That Hideous Strength by C. S. Lewis (published in 1945)
The last of his “Space Trilogy,” C. S. Lewis’s That Hideous Strength explores Christian marriage as a force for good in the world. The book opens this way: “‘Matrimony was ordained, thirdly,’ said Jane Stubbock to herself, ‘for the mutual society, help, and comfort that the one ought to have of the other.’ She had not been to church since her schooldays until she went there six months ago to be married, and the words of the service had stuck in her mind”(p. 11). The novel begins with Jane’s contemplation of how marriage has not turned out the way she thought it would, and ends with Jane and her husband, Mark, recognizing the deep meaning of their marriage.

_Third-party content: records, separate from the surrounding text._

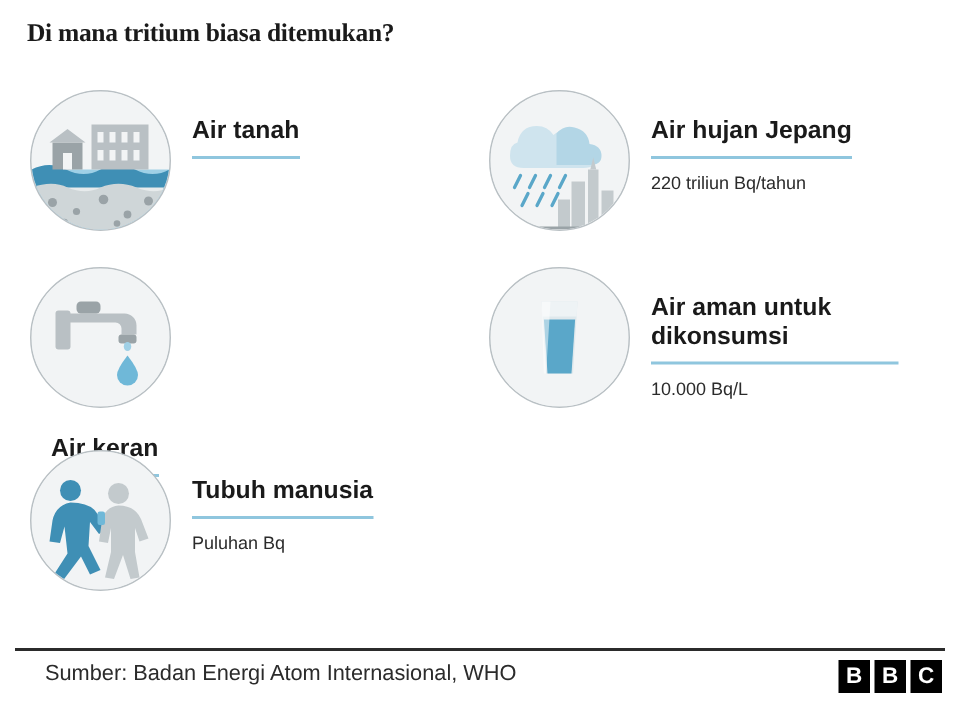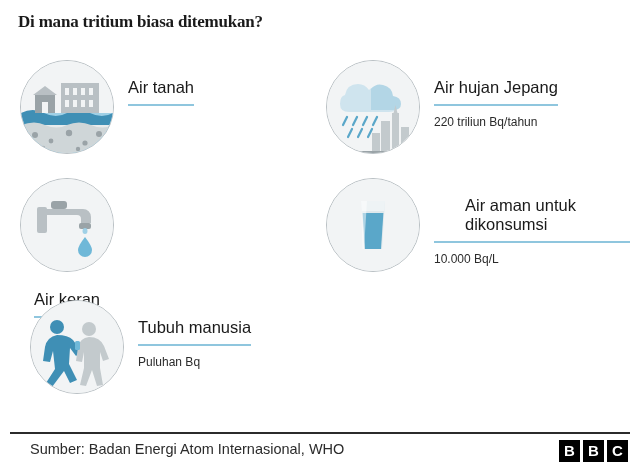--- a/index.html
+++ b/index.html
@@ -54,7 +54,7 @@
   }
   .lbl {
     font-size: 16.5px;
-    font-weight: 400;
+    font-weight: 700;
     color: #1a1a1a;
     line-height: 19px;
     white-space: nowrap;

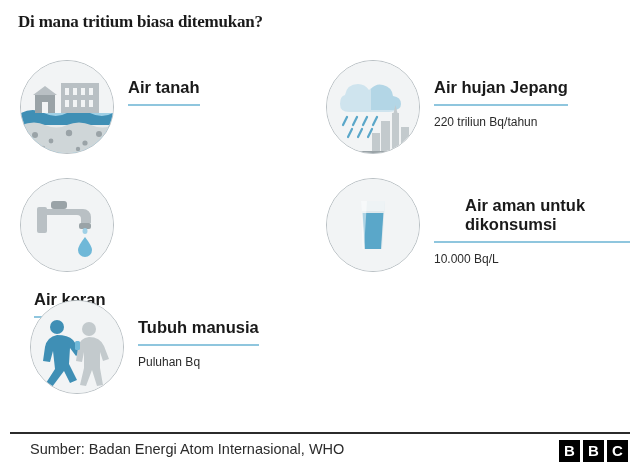--- a/index.html
+++ b/index.html
@@ -62,7 +62,6 @@
   .lbl.two {
     white-space: normal;
     width: 165px;
-    margin-left: 31px;
   }
   .rule {
     height: 1.5px;

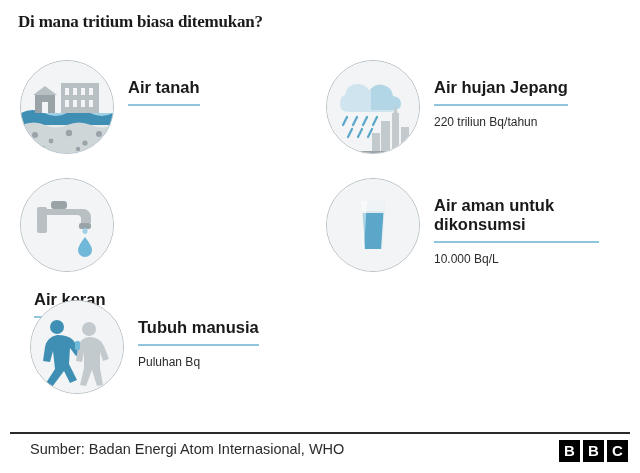--- a/index.html
+++ b/index.html
@@ -78,7 +78,7 @@
   
   #item-groundwater { left: 20px; top: 60px; }
   #item-tap         { left: 20px; top: 178px; flex-direction: column; }
-  #item-body        { left: 30px; top: 300px; }
+  #item-body        { left: 20px; top: 300px; }
   #item-rain        { left: 326px; top: 60px; }
   #item-safe        { left: 326px; top: 178px; }
 

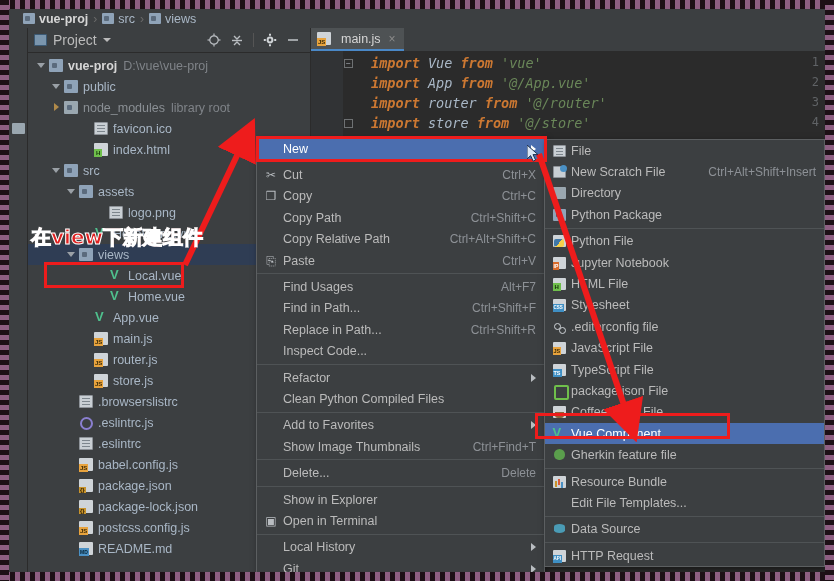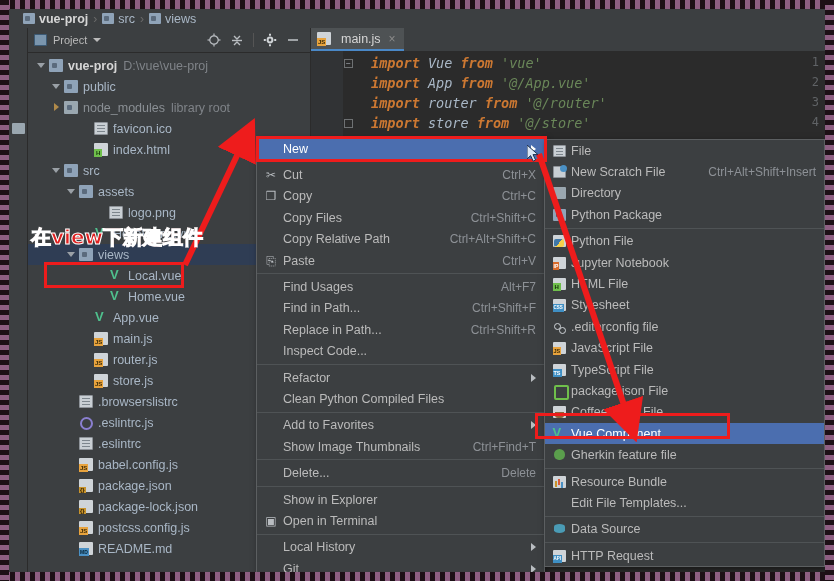--- a/index.html
+++ b/index.html
@@ -56,7 +56,7 @@
     height:25px; display:flex; align-items:center; gap:6px;
     padding:0 6px; border-bottom:1px solid #2b2b2b; background:#3c3f41;
   }
-  .ptitle { display:flex; align-items:center; gap:6px; font-size:11px; color:#bbb;}
+  .ptitle { display:flex; align-items:center; gap:6px; font-size:14px; color:#bbb;}
   .pt-sq { width:13px;height:12px;background:#7a95ad;border:1px solid #3c5a75;border-radius:1px;}
   .caret-d { width:0;height:0;border-left:4px solid transparent;border-right:4px solid transparent;border-top:4px solid #bbb;}
   .ptools { margin-left:auto; display:flex; align-items:center; gap:9px; padding-right:4px;}

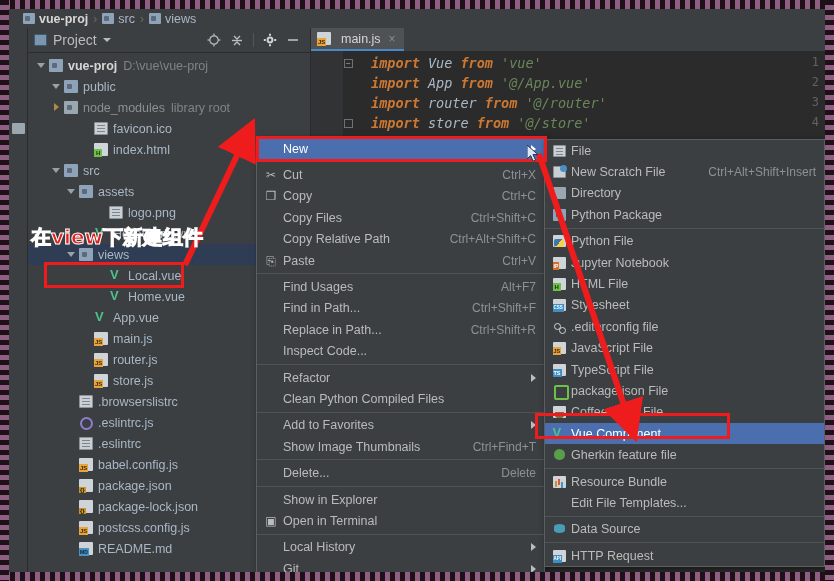--- a/index.html
+++ b/index.html
@@ -426,7 +426,7 @@
       </div>
       <div class="mi">
         <span class="no-icon"></span>
-        <span class="mlabel">Copy Files</span>
+        <span class="mlabel">Copy Path</span>
         <span class="short">Ctrl+Shift+C</span>
       </div>
       <div class="mi">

Here are three things that we can contemplate about marriage through this novel:
- Open communication between spouses is both important and difficult.
Despite being a fantasy novel, there is great realism in Lewis’s depiction of the spats and subtexts of married life. The whole of Chapter two, part three, is devoted to a conversation between Jane and Mark about whether Jane minds Mark’s staying out of town for a few days. It references tones of voice and Jane’s internal dialogue. Lewis notes that at times neither of the spouses really knows what he/she is doing or why. After their morning spat, in which they are clearly not understanding one another, Lewis writes, “The upshot of it was that Mark gave himself a very bad cut while shaving… while Jane decided, through a mixture of motives, to cook Mark an unusually elaborate breakfast—of which she would rather die than eat any herself—and did so with the swift efficiency of an angry woman, only to upset it all over the new stove at the last moment. They were still at the table and both pretending to read newspapers when Lord Feverstone arrived” (p.45-46). A seemingly simple question (Mark’s, “Do you feel quite alright this morning?” quickly led the characters through a wide range of emotions and confusion because of other unresolved issues in their marriage.
- Married couples are fruitful in many ways besides natural children.
In the fight between good and evil which is at the heart of That Hideous Strength, married couples play a key role. Dr. and Mrs. Dimble, for example, are important characters fighting for good. This couple is a great example of the spiritual fruitfulness of Christian marriage. Mrs. Dimble says, almost in passing, that she does not mind losing their home too much because it had “all those big upper rooms which we thought we should want because we thought we were going to have lots of children, and then we never had” (p. 75). But as she and her husband work for the cause of truth in the “Director’s company,” Mrs. Dimble is referred to as “Mother Dimble” and consistently takes care of the other members of the group (p.162). The Dennistons and the Maggses, other married couples, are also important to the company, which is a small band of committed people who are attempting to live their lives with love. This simple group is depicted as opposing huge machinations of evil on the other side of a conflict for the world’s future.
- Marriage is what God says it is; and this truth sets us free.
When Mark has fallen in with the wrong crowd (i.e. evil), the Director (good) tells Jane, “It would be hard for the same person to be the wife of an official [in the evil group] and also a member of my company” because they could not all trust each other (p.142). The Director wants her to convince Mark to leave the evil group by using her love as his wife. She rebels at this idea and says that the Director has a different idea about marriage than hers. “It is not a question of how you or I look on marriage but on how my Masters look at it,” the Director says (p. 144). When she finally comes around to the Director’s reasoning, Jane feels both free and beautiful, and makes the decision to “give Mark much more than she had ever given him before, [with a] feeling that in doing so she would really be giving it to the Director” (p.148). Mark, for his part, longs to be with Jane and believes that doing so “would clean away all the filth that seemed to hang about him” from his association with evil (p.186). They both realize that the path to loving God is through the other.
In the end, Mark and Jane come to recognize their own flaws and the ways they have hurt one another. They approach one another in humility and love. May all married couples do the same, and by so doing, contribute in their own way to the salvation of all.